• Entries provided:
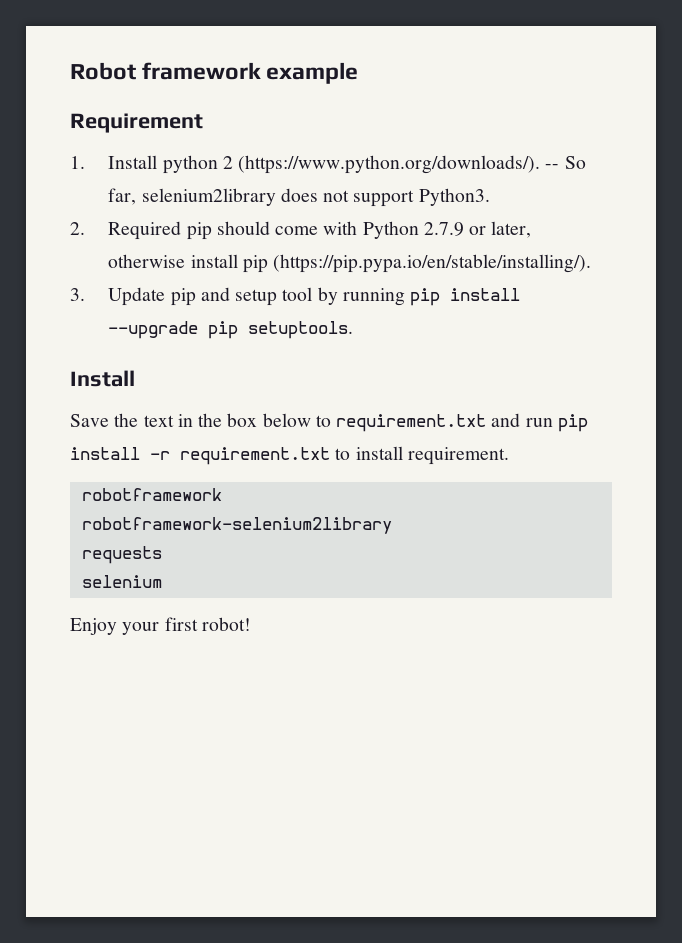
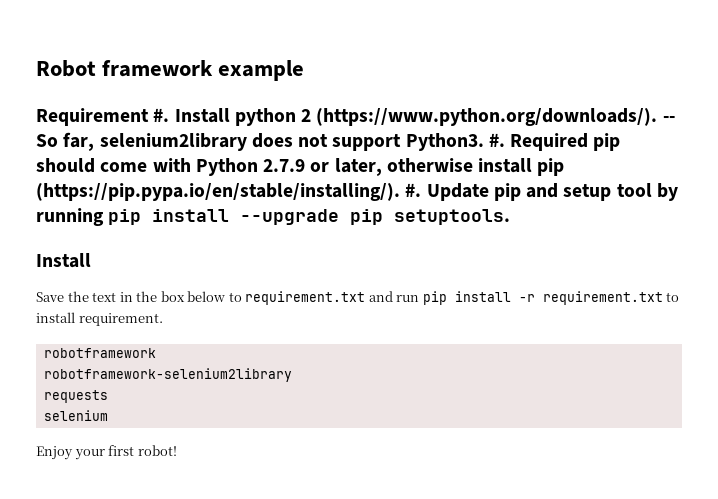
[70,156,85,169] // 1. -> [153,108,170,122] #.
[70,222,85,235] // 2. -> [488,133,505,147] #.
[70,288,85,301] // 3. -> [405,183,422,197] #.

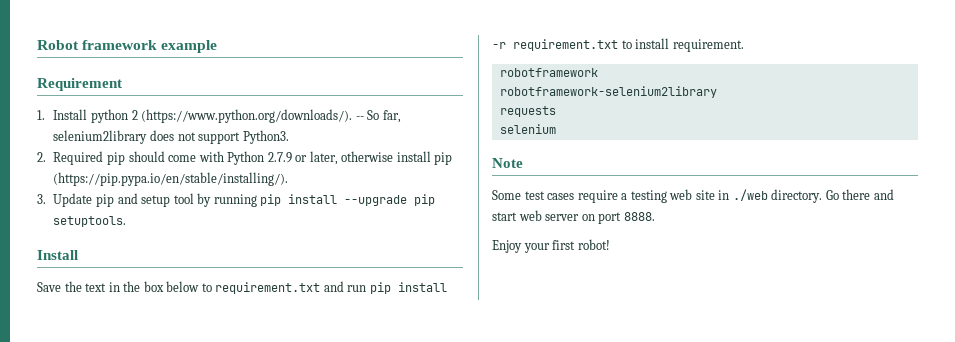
[153,108,170,122] #. -> [37,110,45,120] // 1.
[488,133,505,147] #. -> [37,152,46,162] // 2.
[405,183,422,197] #. -> [37,194,46,204] // 3.
(108, 415) none -> [492,158,523,168] [492,189,894,203] [492,210,655,224] // Note // Some test cases require a testing web site in ./web directory. Go there and start web server on port 8888.

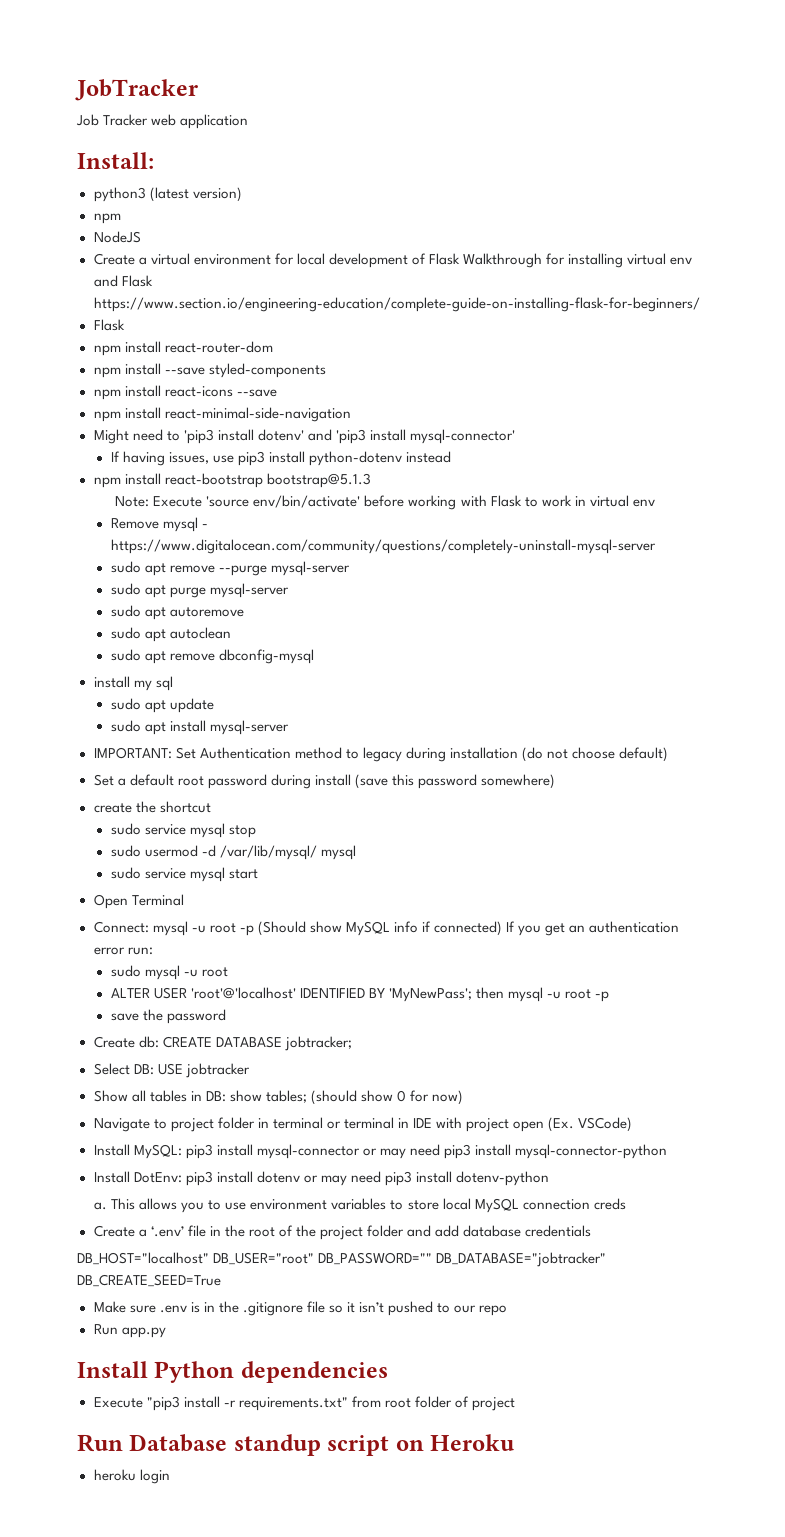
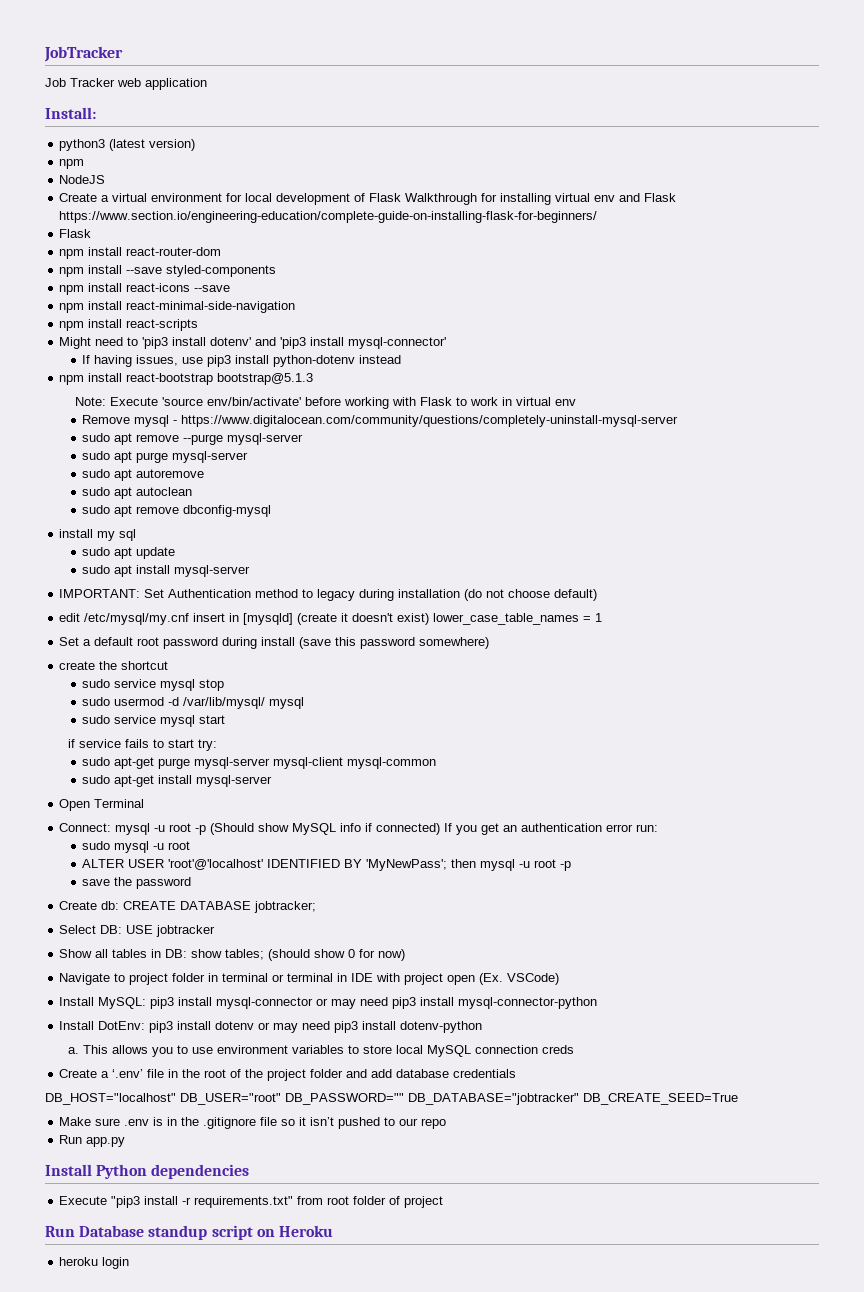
(351, 414) none -> [59,319,199,331] // npm install react-scripts
(669, 754) none -> [59,613,603,625] // edit /etc/mysql/my.cnf insert in [mysqld] (create it doesn't exist) lower_case_table_names = 1
(258, 874) none -> [67,739,217,751] [82,757,437,769] [82,775,273,787] // if service fails to start try: // sudo apt-get purge mysql-server mysql-client mysql-common // sudo apt-get install mysql-server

• Exercise: Leave out all images, then reproduce the entries above exactly.

• Problem solution:
[70,156,85,169] // 1. -> [153,108,170,122] #.
[70,222,85,235] // 2. -> [488,133,505,147] #.
[70,288,85,301] // 3. -> [405,183,422,197] #.

[153,108,170,122] #. -> [37,110,45,120] // 1.
[488,133,505,147] #. -> [37,152,46,162] // 2.
[405,183,422,197] #. -> [37,194,46,204] // 3.
(108, 415) none -> [492,158,523,168] [492,189,894,203] [492,210,655,224] // Note // Some test cases require a testing web site in ./web directory. Go there and start web server on port 8888.

(351, 414) none -> [59,319,199,331] // npm install react-scripts
(669, 754) none -> [59,613,603,625] // edit /etc/mysql/my.cnf insert in [mysqld] (create it doesn't exist) lower_case_table_names = 1
(258, 874) none -> [67,739,217,751] [82,757,437,769] [82,775,273,787] // if service fails to start try: // sudo apt-get purge mysql-server mysql-client mysql-common // sudo apt-get install mysql-server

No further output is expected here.